The basic tool is free and available for download. Sun has layered additional (fee-based) packages on the platform, including "Advanced Systems Monitoring", "Premier Management Applications", and "System Reliability Manager". According to Sun, SMC can improve customer's ability to do predictive fault analysis, perform remote management, and improve system availability.

SMC 3.0 is centered on a Java GUI that provides an interface to all components. The console can run on Sun and Windows platforms, providing remote administration. The console can run as a native application on a management station, and the use of Web technologies also makes management information available from Web browsers. SMC now also has a command-line interface. Multiple consoles can be used simultaneously, with the "server layer" managing communications between the agents and the consoles. The "intelligent" agents load or unload modules as required. Sun also claims that polling between consoles and agents is minimized to prevent SMC from inducing the performance problems it is designed to find. Sun recommends an Ultra 60 as a decent console for up to 1000 agents.

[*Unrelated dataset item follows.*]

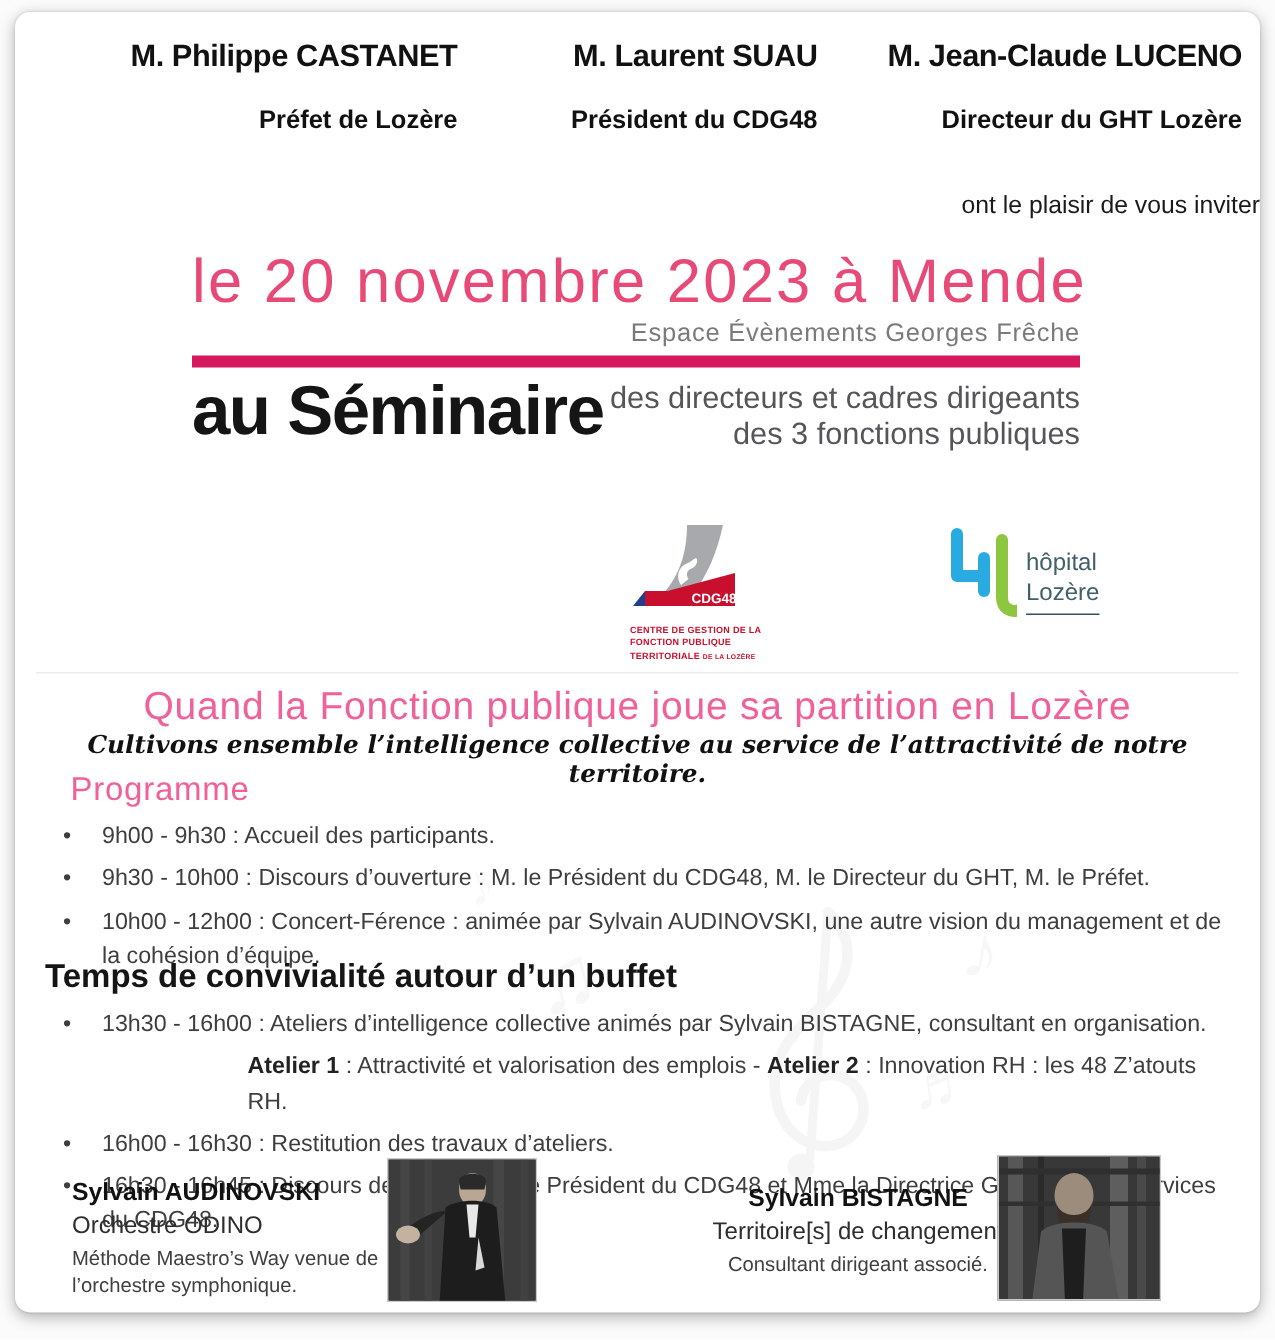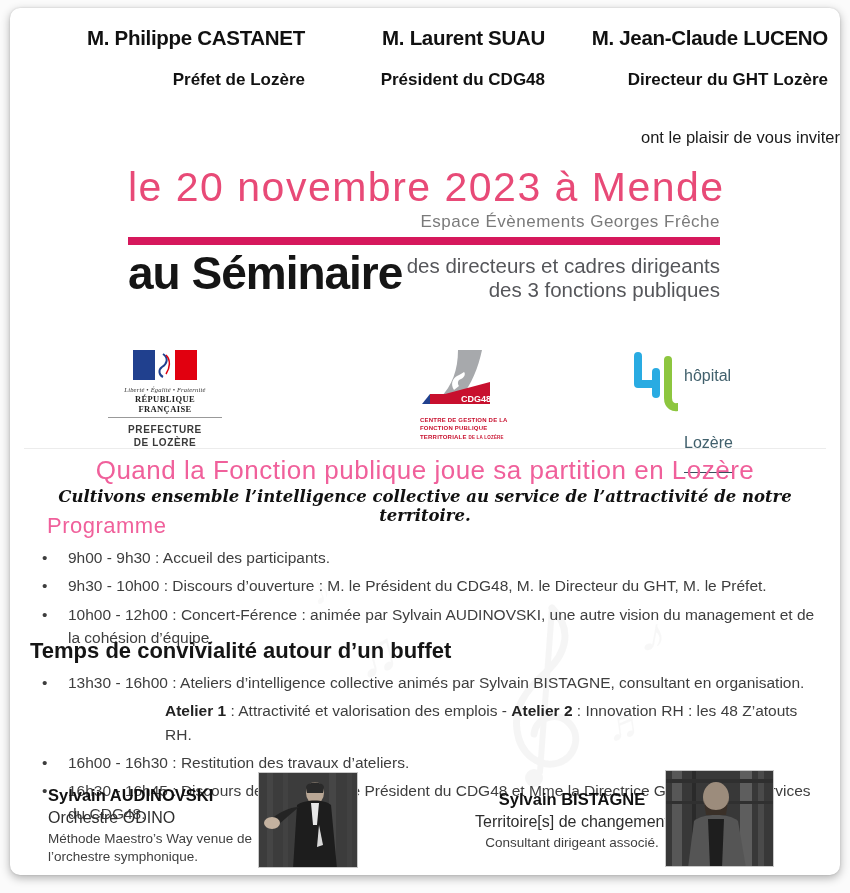"RÉPUBLIQUE FRANÇAISE" div.logo-prefecture { html: <div> <svg> <rect></rect> <rect></rect> <rect></rect> <path></path> <path></path> </svg> <div>Liberté • Égalité • Fraternité</div> <div>RÉPUBLIQUE FRANÇAISE</div> <div>PREFECTURE</div> <div>DE LOZÈRE</div> </div> -> none }
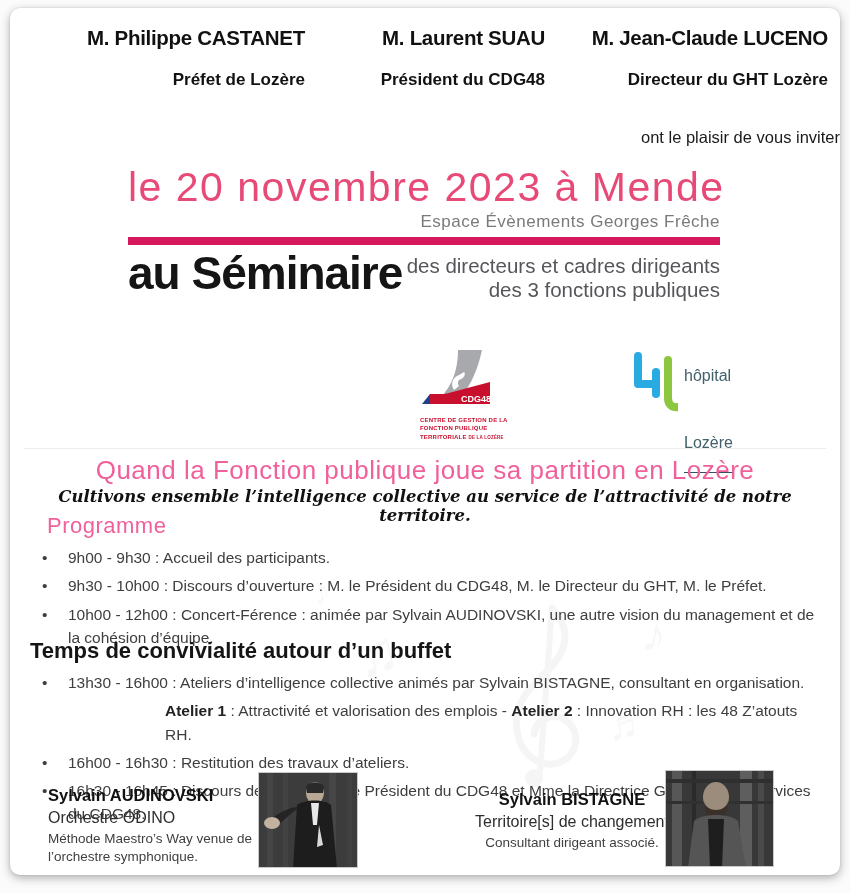"Lozère" .hop-l2 { margin-top: 47px -> none; padding-bottom: 19px -> 3px }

To further ease use and enable scalability, object grouping allows tasks to be simultaneously defined on multiple machines or services. Filtering features can help sort through all the events and objects. Tasks can also be scheduled and automated. The platform also provides for triggering of events and alarm generation and management. There is a knowledge base that includes information about common events and their solutions, and it is extensible.

There is a development environment (SDK and GUI) to allow a site to create new modules or modify existing ones. SMC can work as a standalone service, but it can also include integration modules to allow it to be a citizen in a Unicenter TNG, Enlighten, Halcyon, Openview, or Tivoli environment.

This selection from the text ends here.